Exclude the pictures and transcribe the rest of the data below exactly.

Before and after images
* * * *

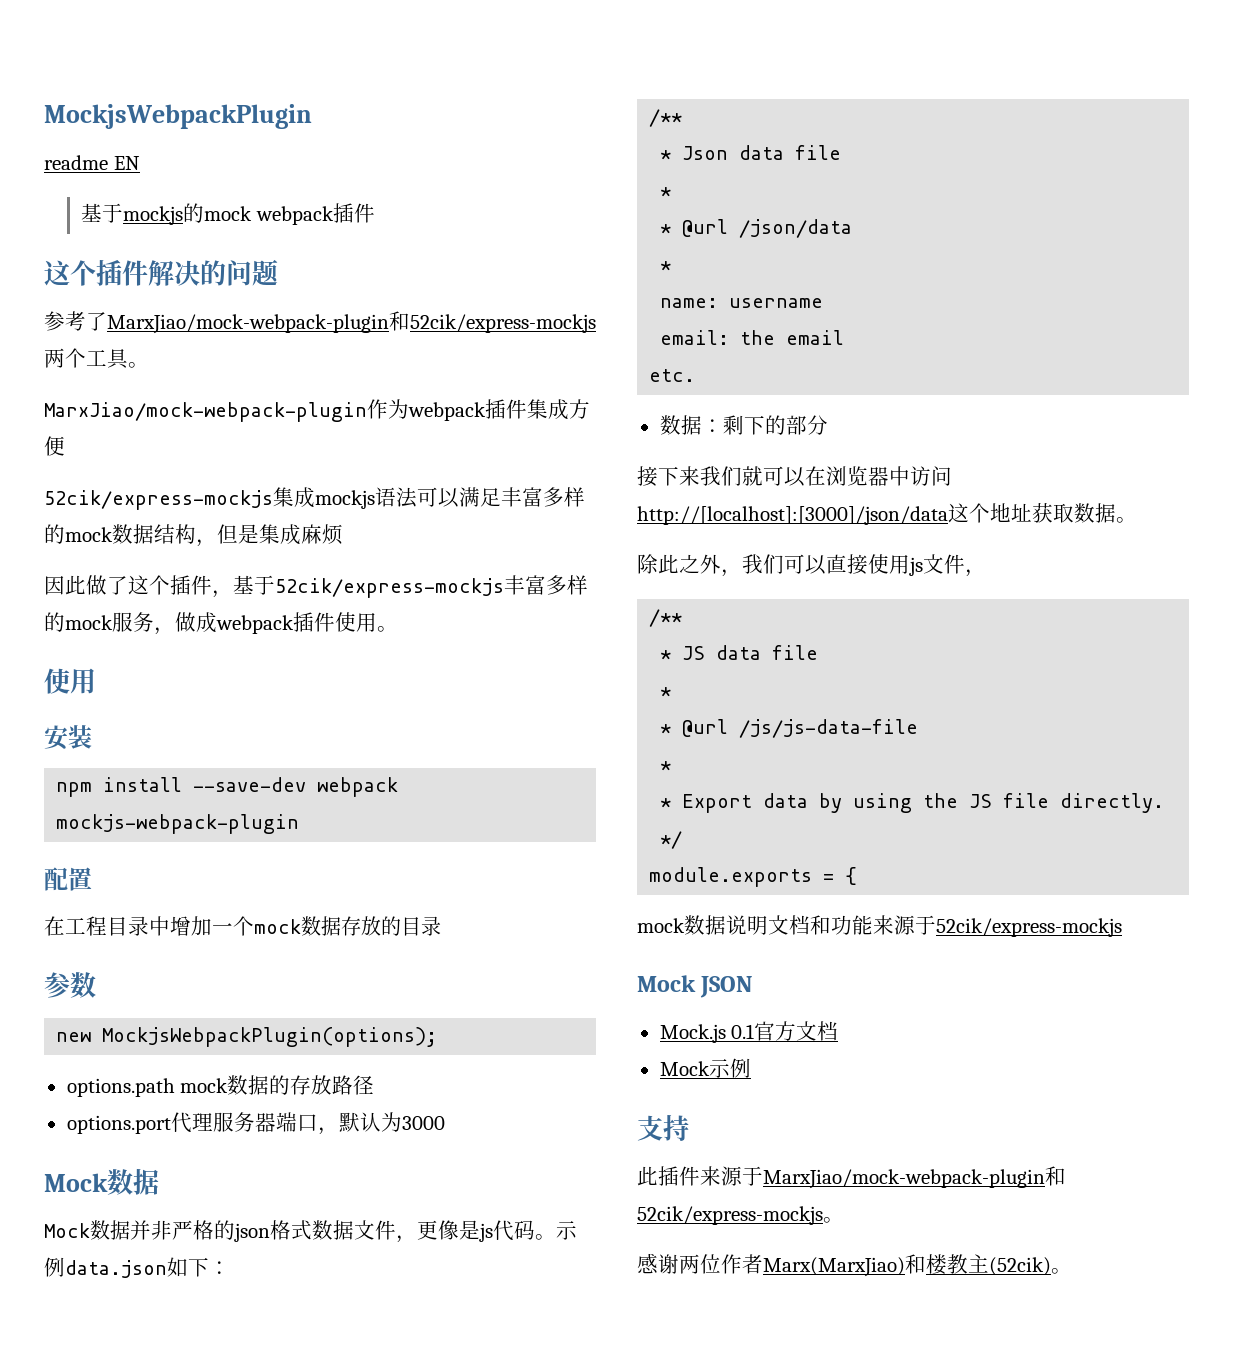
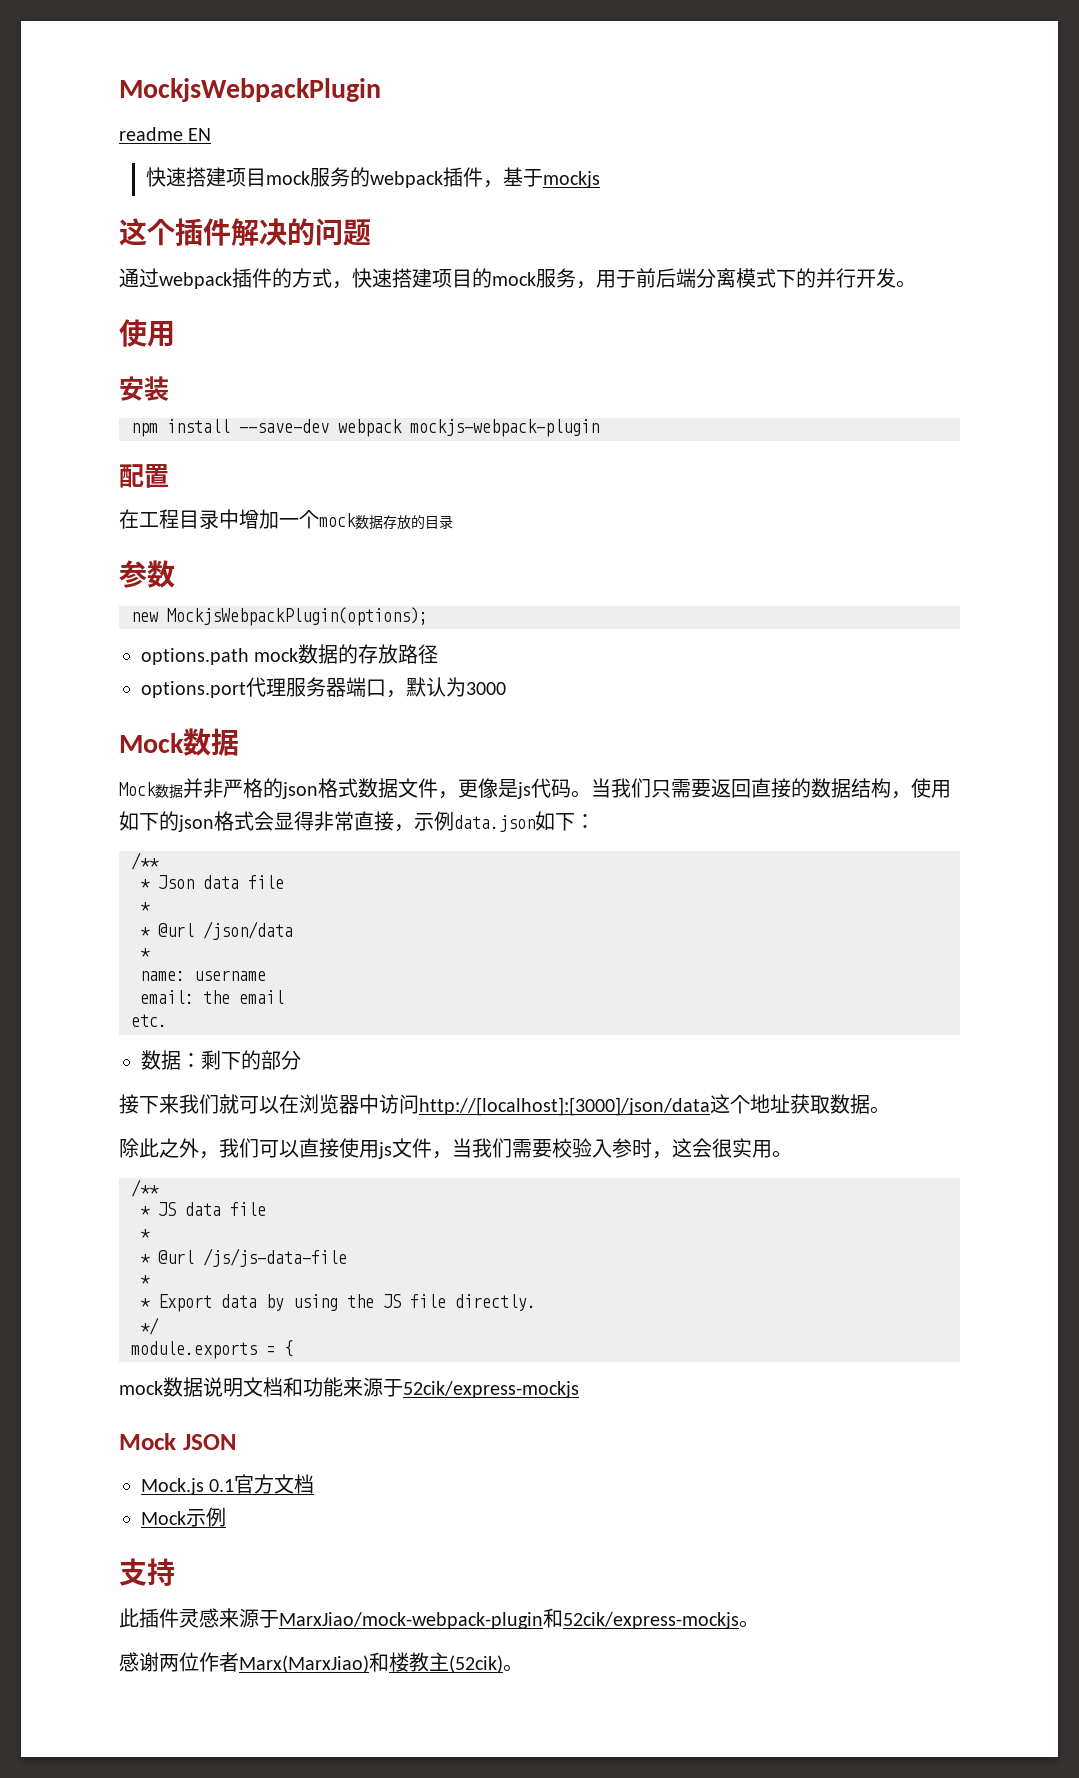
- 基于mockjs的mock webpack插件
+ 快速搭建项目mock服务的webpack插件，基于mockjs
- 参考了MarxJiao/mock-webpack-plugin和52cik/express-mockjs两个工具。
- MarxJiao/mock-webpack-plugin作为webpack插件集成方便
- 52cik/express-mockjs集成mockjs语法可以满足丰富多样的mock数据结构，但是集成麻烦
- 因此做了这个插件，基于52cik/express-mockjs丰富多样的mock服务，做成webpack插件使用。
+ 通过webpack插件的方式，快速搭建项目的mock服务，用于前后端分离模式下的并行开发。
- 示例data.json如下：
+ 当我们只需要返回直接的数据结构，使用如下的json格式会显得非常直接，示例data.json如下：
- 除此之外，我们可以直接使用js文件，
+ 除此之外，我们可以直接使用js文件，当我们需要校验入参时，这会很实用。
- 此插件来源于MarxJiao/mock-webpack-plugin和52cik/express-mockjs。
+ 此插件灵感来源于MarxJiao/mock-webpack-plugin和52cik/express-mockjs。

* * * *

- **ANSWER SECTION**
- 基于mockjs的mock webpack插件
+ 快速搭建项目mock服务的webpack插件，基于mockjs
- 参考了MarxJiao/mock-webpack-plugin和52cik/express-mockjs两个工具。
- MarxJiao/mock-webpack-plugin作为webpack插件集成方便
- 52cik/express-mockjs集成mockjs语法可以满足丰富多样的mock数据结构，但是集成麻烦
- 因此做了这个插件，基于52cik/express-mockjs丰富多样的mock服务，做成webpack插件使用。
+ 通过webpack插件的方式，快速搭建项目的mock服务，用于前后端分离模式下的并行开发。
- 示例data.json如下：
+ 当我们只需要返回直接的数据结构，使用如下的json格式会显得非常直接，示例data.json如下：
- 除此之外，我们可以直接使用js文件，
+ 除此之外，我们可以直接使用js文件，当我们需要校验入参时，这会很实用。
- 此插件来源于MarxJiao/mock-webpack-plugin和52cik/express-mockjs。
+ 此插件灵感来源于MarxJiao/mock-webpack-plugin和52cik/express-mockjs。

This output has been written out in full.